Mary-Kate and Ashley Olsen on the cover of 'Newsweek.'
Photo: Courtesy of Newsweek
OK, I just wrote, edited and then erased about 143 words on my thoughts on the restructuring of Newsweek, the redesign, and my thoughts on Tina Brown. Then I remembered that 100 percent of you don't care, and 111.34 percent of you think I meander too much (ha, what has two thumbs and did it again? THIS GUY), so let's just go ahead and look at this image. We've got Newsweek. A white seamless background. Some pretty hard-core lighting. And Mary-Kate and Ashley Olsen looking... well... newsy? Maybe it's that they're not wearing sunglasses. Maybe it's that they're actually making eye contact. Maybe it's that they don't actually appear to be mouthing the word "prune." I'm not entirely sure, but there's SOMETHING that makes the overall effect crazily jarring to where I wanted to pull it out from our usual Cover Girl Roundup to talk about it in detail.

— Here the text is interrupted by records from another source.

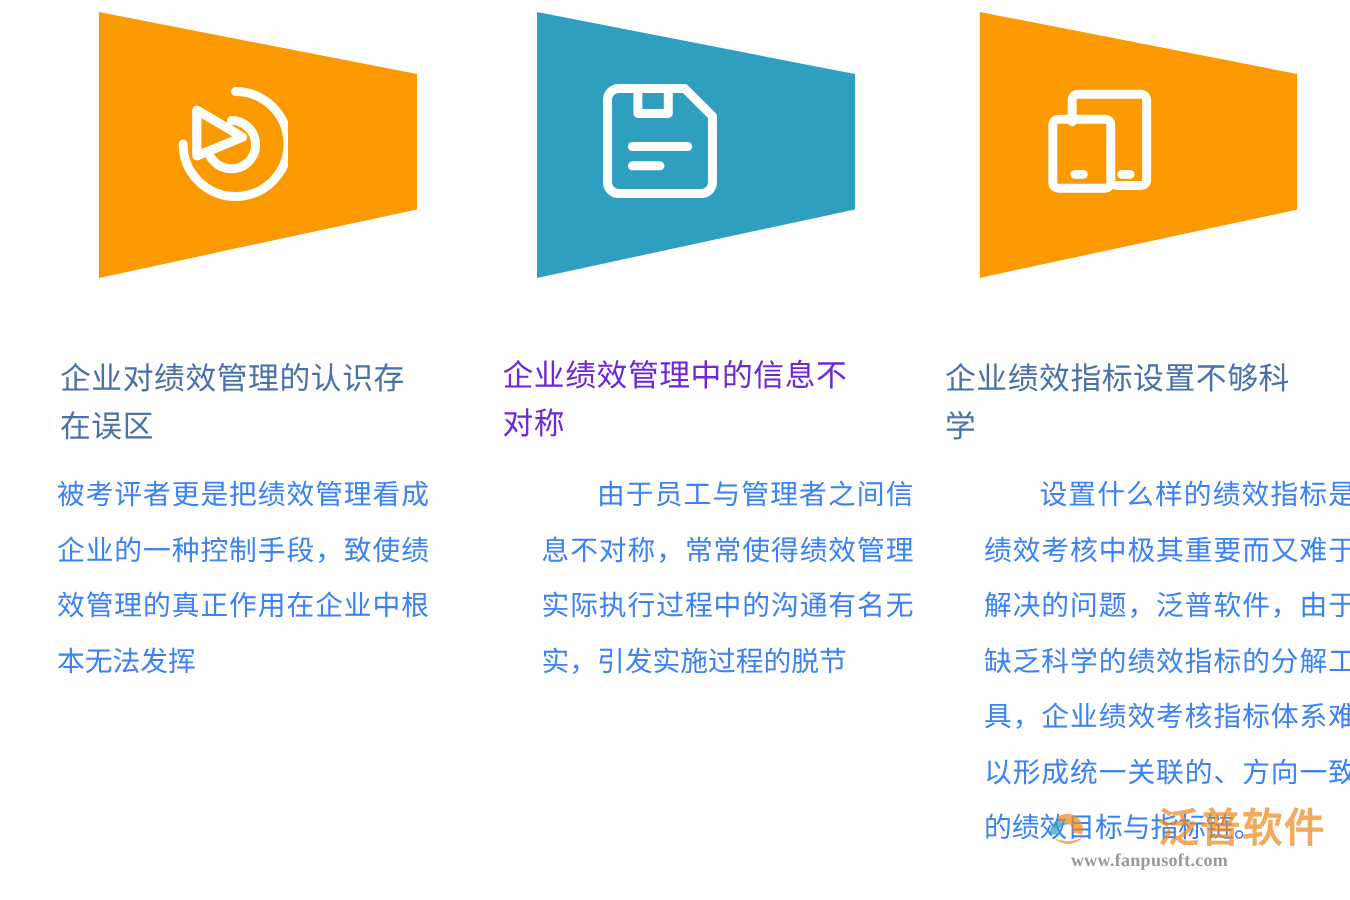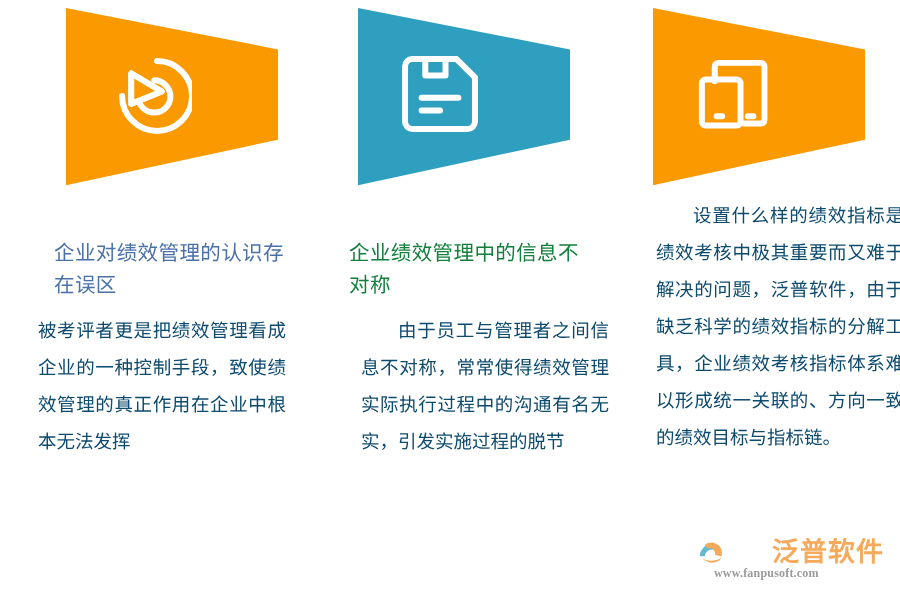--- a/index.html
+++ b/index.html
@@ -69,44 +69,44 @@
   .col-3 .panel-glyph { left: 36px; top: 50px; }
 
   .panel-glyph svg {
     display: block;
     width: 100%;
     height: 100%;
   }
 
   
   .card-title {
-    margin: 16px;
+    margin: 2px;
     padding: 0;
     font-family: "Liberation Sans", sans-serif;
     font-size: 20.5px;
     font-weight: 400;
     line-height: 32px;
     letter-spacing: 0.4px;
     width: 245px;
   }
   .title-blue { color: #4a71a8; }
-  .title-teal { color: #15803d; }
+  .title-teal { color: #6d28d9; font-family: Liberation Mono, monospace; }
 
   .title-wrap {
     margin-top: 47px;
     height: 68px;
   }
 
   .card-body {
     margin: 0;
     padding: 0;
     font-family: "Liberation Serif", serif;
     font-size: 18.5px;
     line-height: 37px;
-    color: #0c4a6e;
+    color: #3b82f6;
     width: 248px;
     text-align: justify;
     text-justify: inter-ideograph;
   }
   .card-body.indent { text-indent: 2em; margin-left: 28px; }
 
   .body-wrap { margin-top: 8px; }
 
   
   .watermark {
@@ -210,20 +210,23 @@
         <div class="panel-glyph">
           <svg viewBox="0 0 100 100" fill="none" stroke="#ffffff" stroke-width="6.5" stroke-linecap="round" stroke-linejoin="round">
             <path d="M28 34 v-16 a4 4 0 0 1 4-4 h46 a4 4 0 0 1 4 4 v58 a4 4 0 0 1 -4 4 h-18"></path>
             <rect x="14" y="32" width="42" height="50" rx="4"></rect>
             <path d="M30 72 h6"></path>
             <path d="M64 72 h6"></path>
           </svg>
         </div>
       </div>
 
+      <div class="title-wrap">
+        <h3 class="card-title title-blue">企业绩效指标设置不够科学</h3>
+      </div>
 
       <div class="body-wrap">
         <p class="card-body indent">设置什么样的绩效指标是绩效考核中极其重要而又难于解决的问题，泛普软件，由于缺乏科学的绩效指标的分解工具，企业绩效考核指标体系难以形成统一关联的、方向一致的绩效目标与指标链。</p>
       </div>
     </div>
 
   </div>
 
   <div class="watermark">
     <div class="wm-row">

While not unattractive, this magazine looks like a Newsweek in a movie. Or like they used preexisting pickup art of the twins. Preexisting pickup art of the twins that was maybe taken as a joint mug shot? GUH. I know the description sounds wildly uncharitable, but at no point am I saying that I don't like it. I like it. Maybe a lot. But the lack of fashion editorializing makes me feel uncomfortable. I knew that the Olsens were incredibly prolific, canny and legitimately dialed into how to make us want their stuff. The thing that I perhaps wasn't taking seriously enough was how sort of scary they are once you pluck them out of tabloids and fashgossblogs and think about them as an enterprise.
Is it the presence of the Newsweek logo? Is it that I'm a self-hating textilephile? Is it the news that Michelle Obama wears The Row? This is DEFINITELY a late pass, and I'm almost mortified to admit it but maybe, until this cover of these two not just looking "cool" or "stylish" but looking like they'd take names and buy and sell EVERYBODY, I could still dismiss them a bit as straight-to-DVD actresses. Whatever. All I know is that I'mma read the CRAP outta this Robin Givhan story because she's a genius and if anyone's going to extract the real scoop on these two, it's her. Dudes, she won a PULITZER for writing about fashion. Read up. Oh, and I want this shrunken leather jacket for my spring throw-on.